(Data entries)
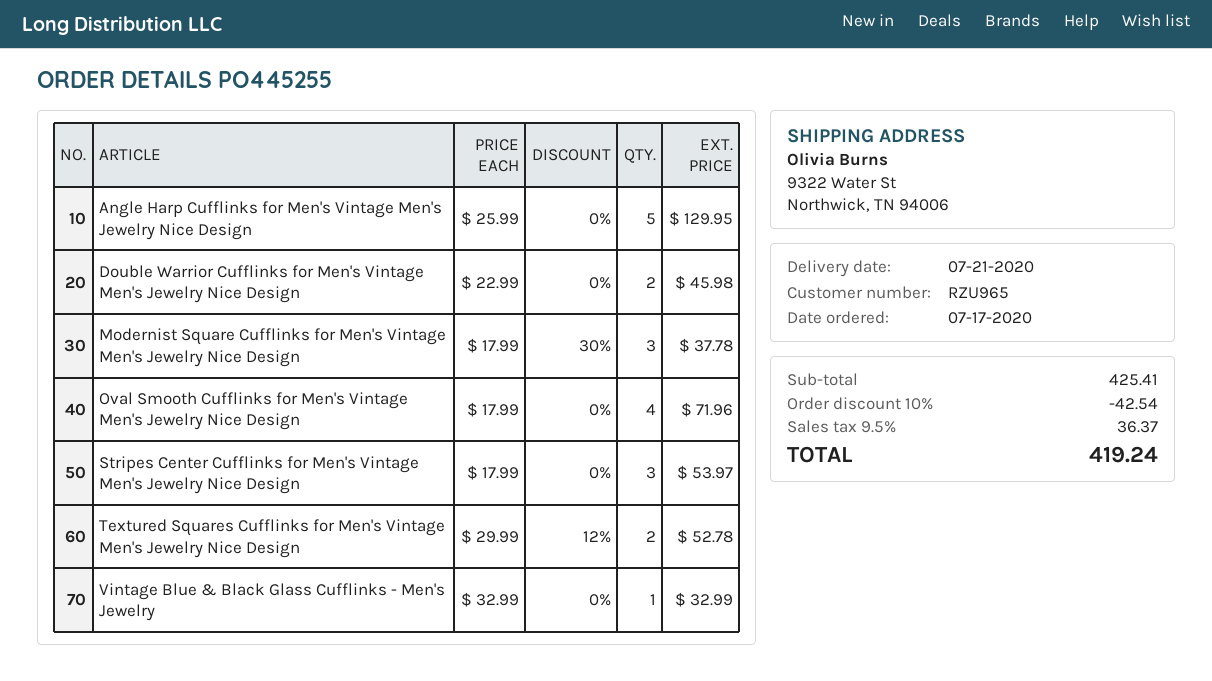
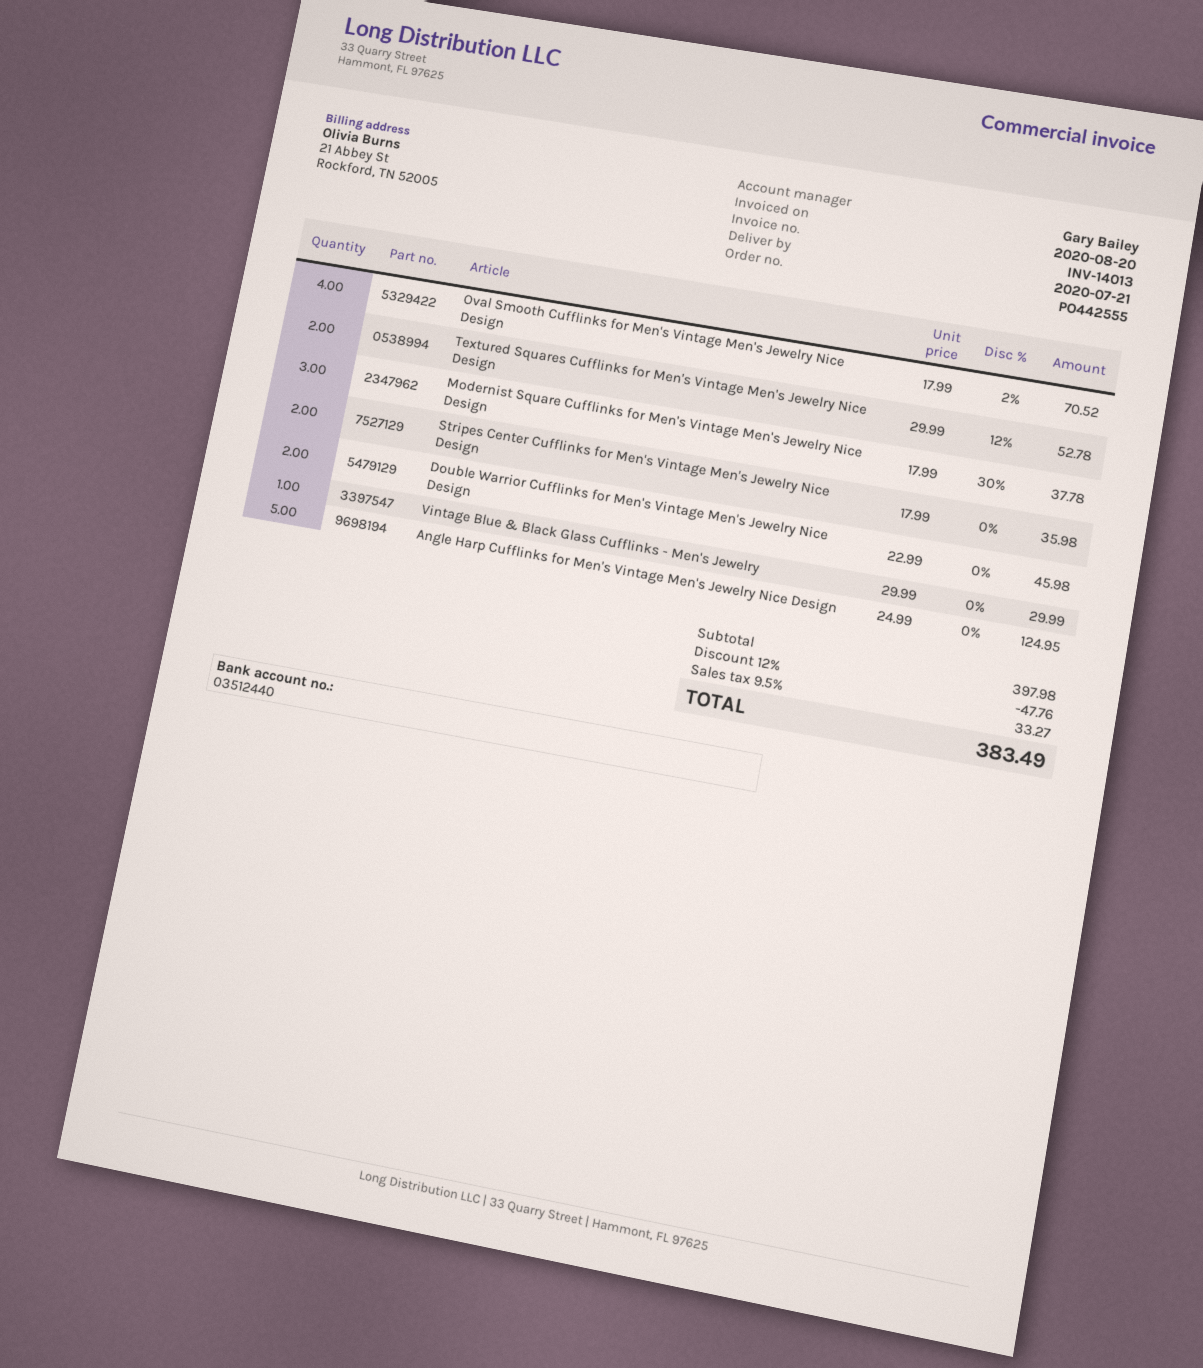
order number: PO445255 -> PO442555
Angle Harp Cufflinks for Men's Vintage Men's Jewelry Nice Design: 5 x 25.99 = 129.95 -> 5 x 24.99 = 124.95
Oval Smooth Cufflinks for Men's Vintage Men's Jewelry Nice Design: 4 x 17.99 = 71.96 -> 4 x 17.99 - 2% = 70.52
Stripes Center Cufflinks for Men's Vintage Men's Jewelry Nice Design: 3 x 17.99 = 53.97 -> 2 x 17.99 = 35.98
Vintage Blue & Black Glass Cufflinks - Men's Jewelry: 1 x 32.99 = 32.99 -> 1 x 29.99 = 29.99
subtotal: 425.41 -> 397.98
discount: 10% = 42.54 -> 12% = 47.76
tax: 9.5% = 36.37 -> 9.5% = 33.27
total: 419.24 -> 383.49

> **Directions**: Return each of the lines exactly as they appear above, with no images.

> **Solved exercise**:
order number: PO445255 -> PO442555
Angle Harp Cufflinks for Men's Vintage Men's Jewelry Nice Design: 5 x 25.99 = 129.95 -> 5 x 24.99 = 124.95
Oval Smooth Cufflinks for Men's Vintage Men's Jewelry Nice Design: 4 x 17.99 = 71.96 -> 4 x 17.99 - 2% = 70.52
Stripes Center Cufflinks for Men's Vintage Men's Jewelry Nice Design: 3 x 17.99 = 53.97 -> 2 x 17.99 = 35.98
Vintage Blue & Black Glass Cufflinks - Men's Jewelry: 1 x 32.99 = 32.99 -> 1 x 29.99 = 29.99
subtotal: 425.41 -> 397.98
discount: 10% = 42.54 -> 12% = 47.76
tax: 9.5% = 36.37 -> 9.5% = 33.27
total: 419.24 -> 383.49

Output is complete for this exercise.